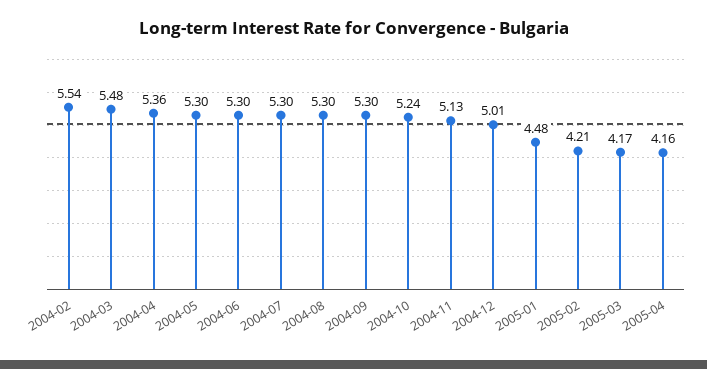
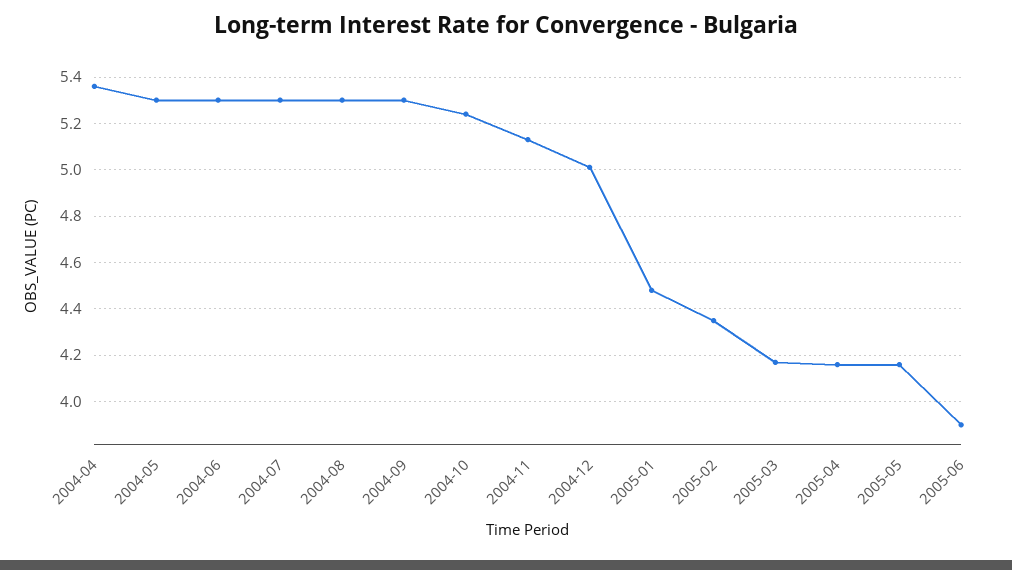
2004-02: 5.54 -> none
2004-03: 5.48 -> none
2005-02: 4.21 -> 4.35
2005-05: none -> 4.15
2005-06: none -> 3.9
---
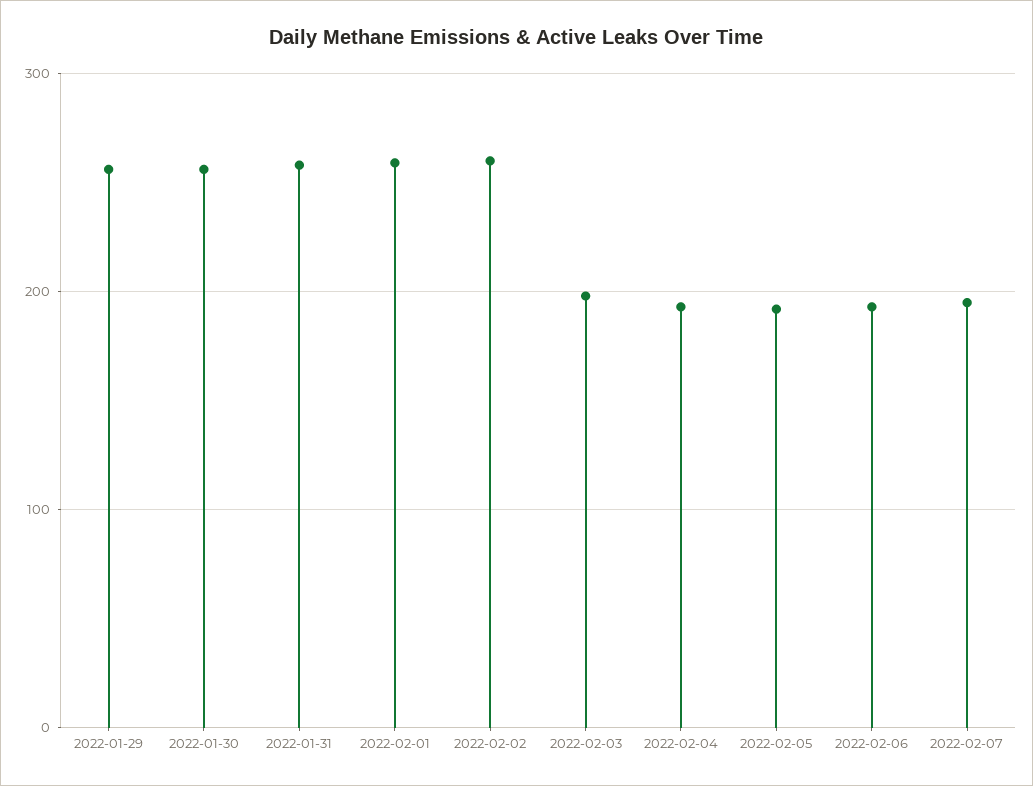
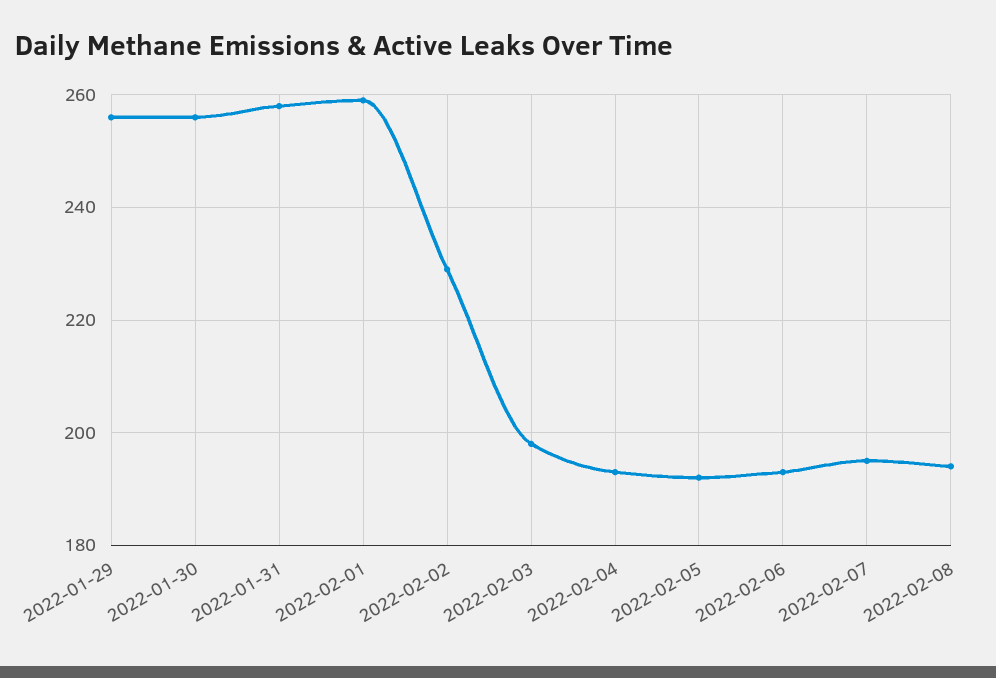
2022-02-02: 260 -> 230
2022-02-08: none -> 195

Task goal
Return solely the count of lines in the data above in which the word "none" occurs.

Written response
5